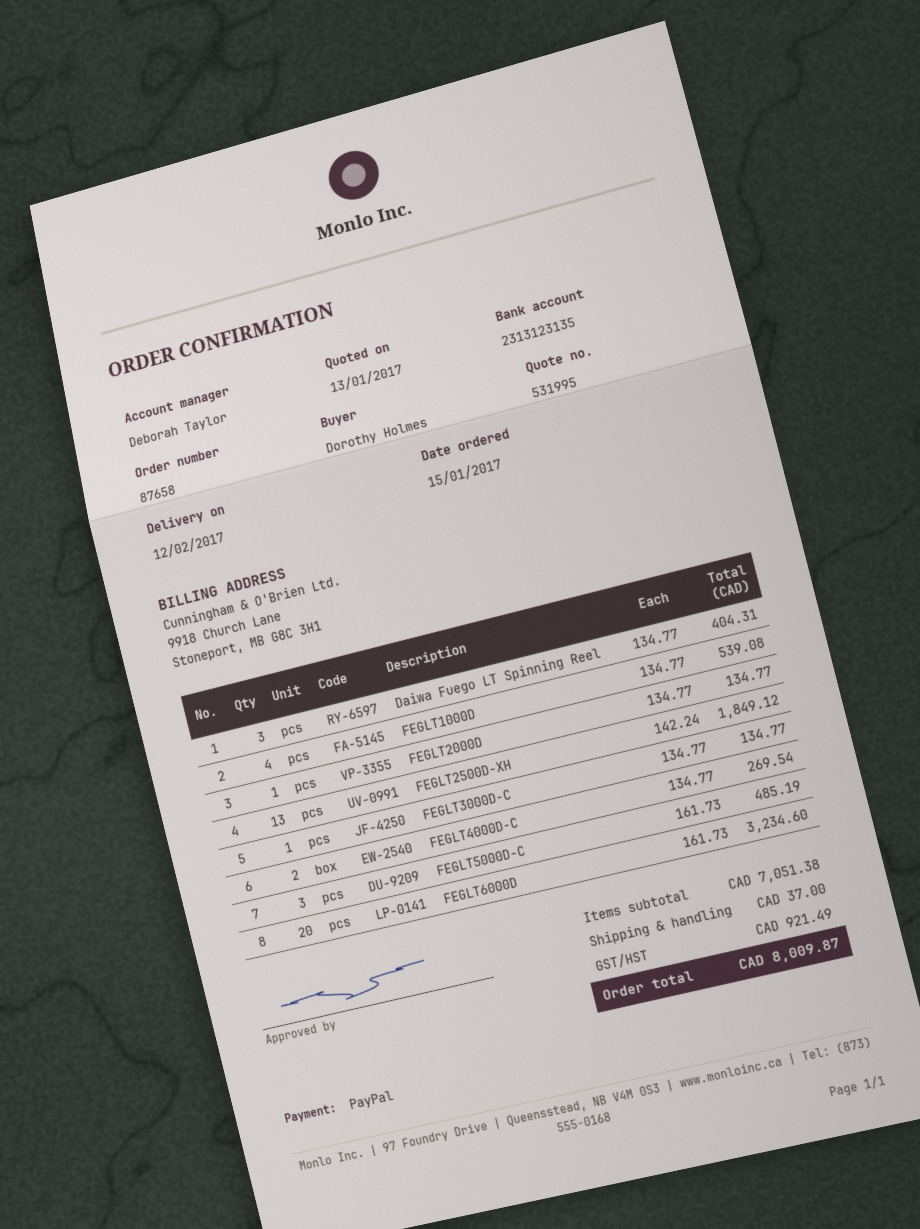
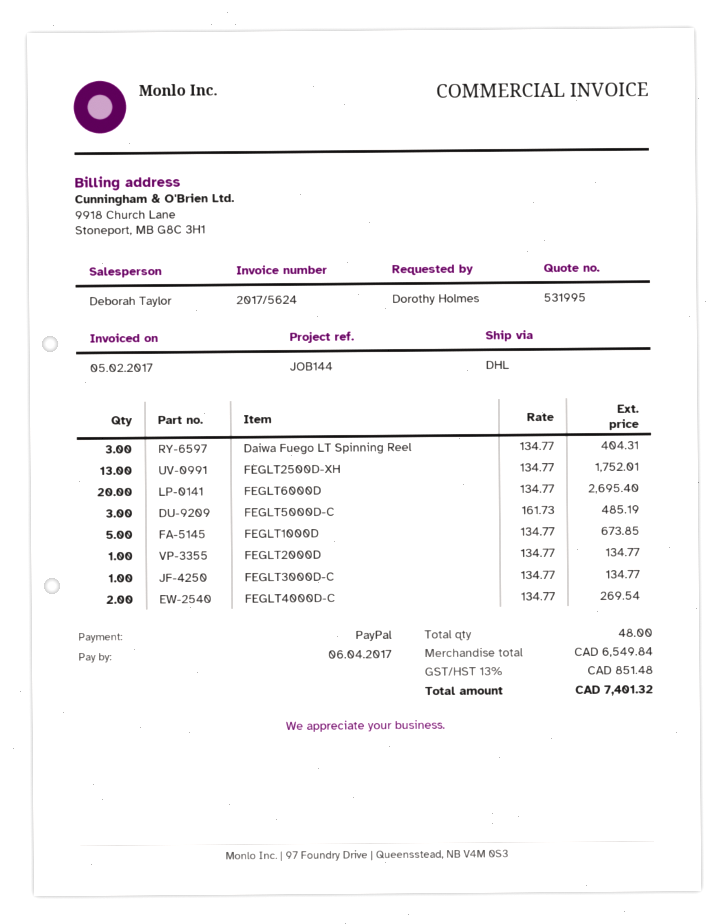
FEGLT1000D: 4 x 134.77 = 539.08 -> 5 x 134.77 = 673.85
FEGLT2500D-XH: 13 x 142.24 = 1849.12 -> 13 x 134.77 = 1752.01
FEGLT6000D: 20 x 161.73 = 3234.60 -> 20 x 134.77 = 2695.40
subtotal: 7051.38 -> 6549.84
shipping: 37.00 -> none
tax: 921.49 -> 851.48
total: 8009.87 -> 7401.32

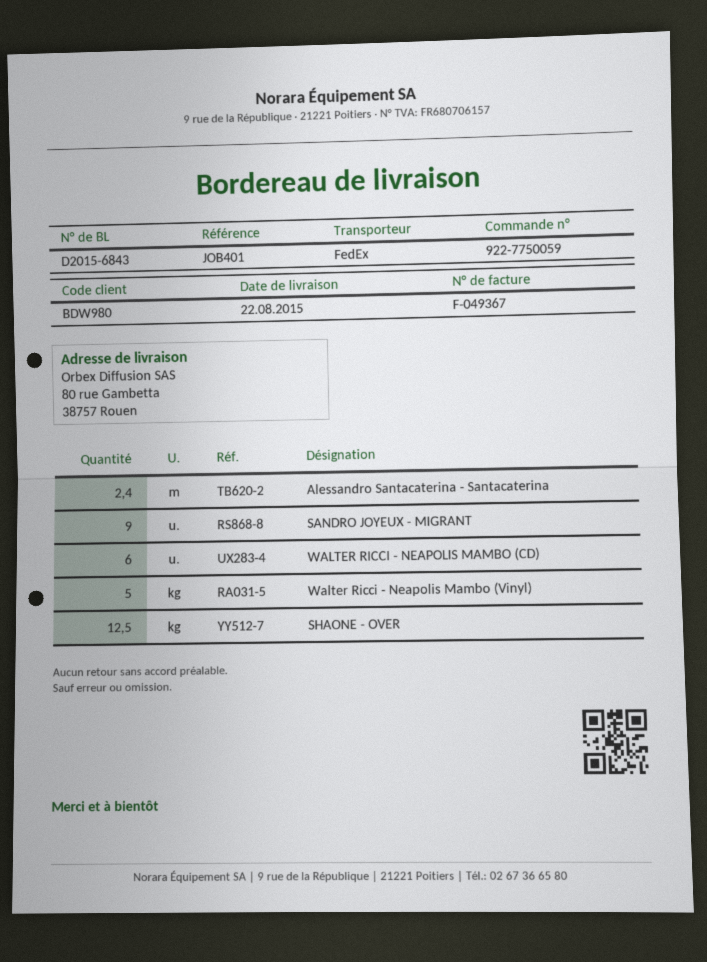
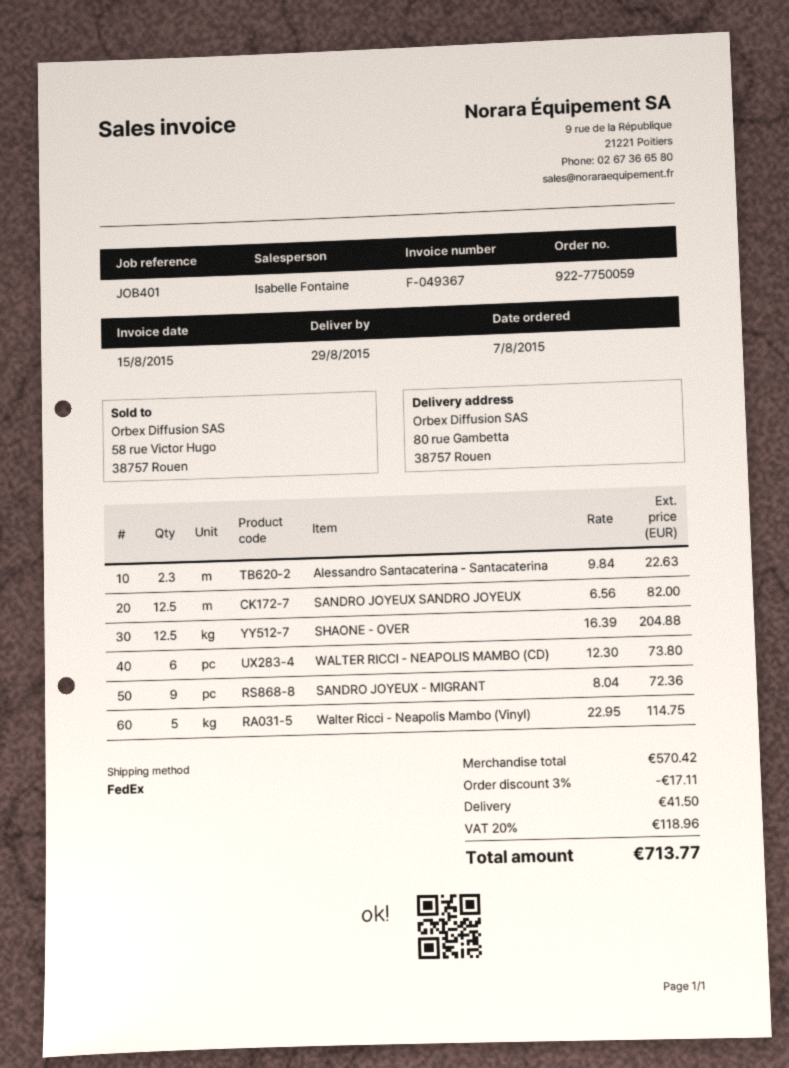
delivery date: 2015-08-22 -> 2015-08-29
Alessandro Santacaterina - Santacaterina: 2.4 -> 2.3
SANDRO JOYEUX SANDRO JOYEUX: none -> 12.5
- - - -
*TASK TO CARRY OUT:* Determine which lines above include the word "none", and report those lines in full.

*ANSWER BOX:*
shipping: 37.00 -> none
SANDRO JOYEUX SANDRO JOYEUX: none -> 12.5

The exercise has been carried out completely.